(Supplied records Opens)

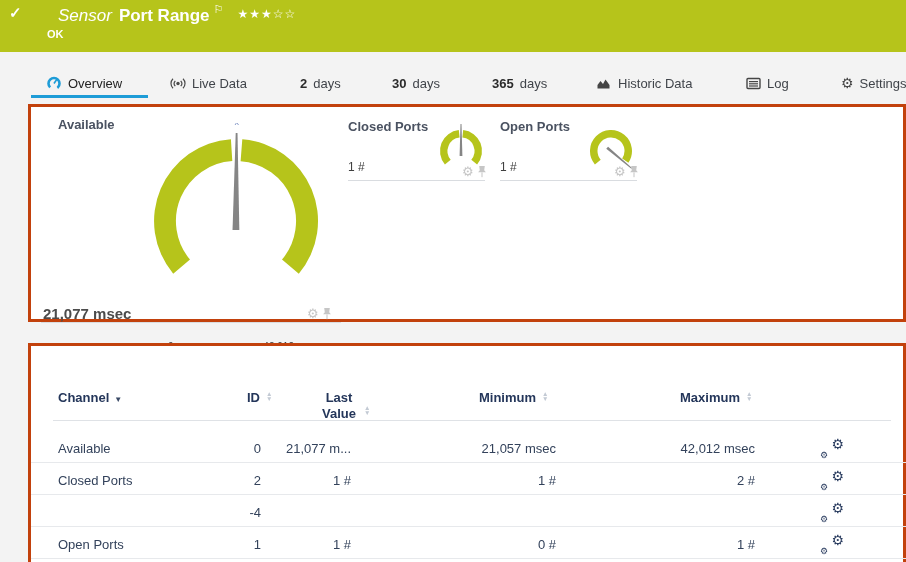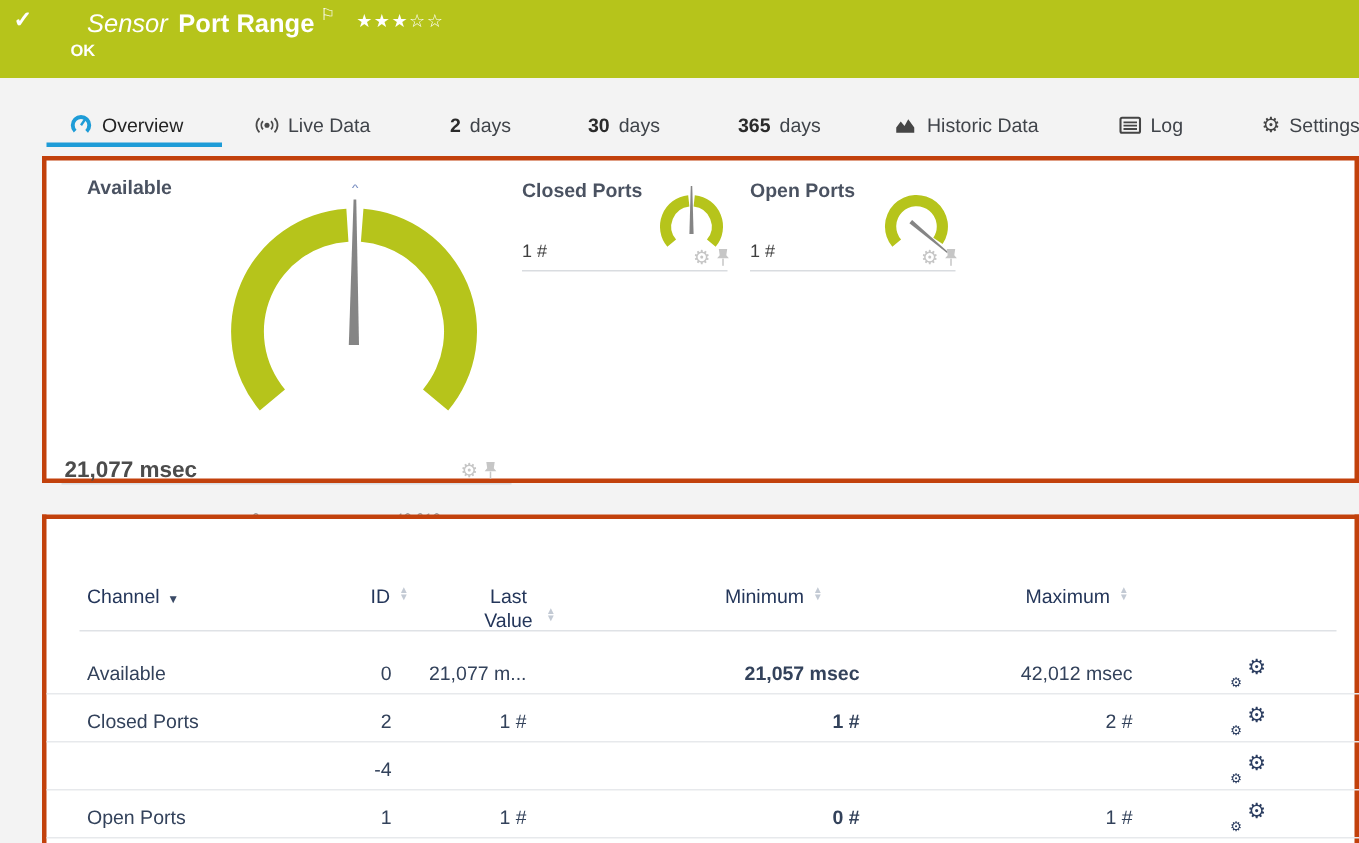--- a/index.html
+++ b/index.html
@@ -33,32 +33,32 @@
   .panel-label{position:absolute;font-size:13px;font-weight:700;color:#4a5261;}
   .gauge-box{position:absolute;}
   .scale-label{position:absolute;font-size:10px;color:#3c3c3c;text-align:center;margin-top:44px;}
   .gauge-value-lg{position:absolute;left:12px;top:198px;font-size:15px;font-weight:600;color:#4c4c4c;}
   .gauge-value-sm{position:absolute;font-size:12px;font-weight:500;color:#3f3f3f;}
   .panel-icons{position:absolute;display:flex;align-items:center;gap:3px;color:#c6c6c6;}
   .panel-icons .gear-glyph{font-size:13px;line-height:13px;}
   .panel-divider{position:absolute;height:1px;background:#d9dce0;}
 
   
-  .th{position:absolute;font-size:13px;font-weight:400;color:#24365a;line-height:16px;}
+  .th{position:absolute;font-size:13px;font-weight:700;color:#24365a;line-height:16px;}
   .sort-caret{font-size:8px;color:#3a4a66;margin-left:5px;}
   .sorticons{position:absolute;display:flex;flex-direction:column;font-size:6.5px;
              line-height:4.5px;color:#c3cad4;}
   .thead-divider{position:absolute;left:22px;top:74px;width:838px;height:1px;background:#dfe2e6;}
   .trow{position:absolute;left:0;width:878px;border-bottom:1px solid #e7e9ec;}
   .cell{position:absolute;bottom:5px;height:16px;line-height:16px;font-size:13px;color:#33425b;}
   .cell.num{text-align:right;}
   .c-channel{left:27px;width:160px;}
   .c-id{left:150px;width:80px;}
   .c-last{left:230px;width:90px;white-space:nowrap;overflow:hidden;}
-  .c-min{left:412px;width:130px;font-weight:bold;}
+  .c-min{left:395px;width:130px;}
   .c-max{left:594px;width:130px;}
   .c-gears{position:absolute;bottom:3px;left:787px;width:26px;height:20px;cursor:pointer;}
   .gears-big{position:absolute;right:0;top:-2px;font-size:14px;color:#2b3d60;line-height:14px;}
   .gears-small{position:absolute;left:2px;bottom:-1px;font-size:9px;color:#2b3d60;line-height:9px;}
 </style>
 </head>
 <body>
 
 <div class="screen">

(Supplied records Closes)

| The task |
All of the preceding material should be output verbatim, with the pictures excluded.

| Answer section |
--- a/index.html
+++ b/index.html
@@ -33,32 +33,32 @@
   .panel-label{position:absolute;font-size:13px;font-weight:700;color:#4a5261;}
   .gauge-box{position:absolute;}
   .scale-label{position:absolute;font-size:10px;color:#3c3c3c;text-align:center;margin-top:44px;}
   .gauge-value-lg{position:absolute;left:12px;top:198px;font-size:15px;font-weight:600;color:#4c4c4c;}
   .gauge-value-sm{position:absolute;font-size:12px;font-weight:500;color:#3f3f3f;}
   .panel-icons{position:absolute;display:flex;align-items:center;gap:3px;color:#c6c6c6;}
   .panel-icons .gear-glyph{font-size:13px;line-height:13px;}
   .panel-divider{position:absolute;height:1px;background:#d9dce0;}
 
   
-  .th{position:absolute;font-size:13px;font-weight:400;color:#24365a;line-height:16px;}
+  .th{position:absolute;font-size:13px;font-weight:700;color:#24365a;line-height:16px;}
   .sort-caret{font-size:8px;color:#3a4a66;margin-left:5px;}
   .sorticons{position:absolute;display:flex;flex-direction:column;font-size:6.5px;
              line-height:4.5px;color:#c3cad4;}
   .thead-divider{position:absolute;left:22px;top:74px;width:838px;height:1px;background:#dfe2e6;}
   .trow{position:absolute;left:0;width:878px;border-bottom:1px solid #e7e9ec;}
   .cell{position:absolute;bottom:5px;height:16px;line-height:16px;font-size:13px;color:#33425b;}
   .cell.num{text-align:right;}
   .c-channel{left:27px;width:160px;}
   .c-id{left:150px;width:80px;}
   .c-last{left:230px;width:90px;white-space:nowrap;overflow:hidden;}
-  .c-min{left:412px;width:130px;font-weight:bold;}
+  .c-min{left:395px;width:130px;}
   .c-max{left:594px;width:130px;}
   .c-gears{position:absolute;bottom:3px;left:787px;width:26px;height:20px;cursor:pointer;}
   .gears-big{position:absolute;right:0;top:-2px;font-size:14px;color:#2b3d60;line-height:14px;}
   .gears-small{position:absolute;left:2px;bottom:-1px;font-size:9px;color:#2b3d60;line-height:9px;}
 </style>
 </head>
 <body>
 
 <div class="screen">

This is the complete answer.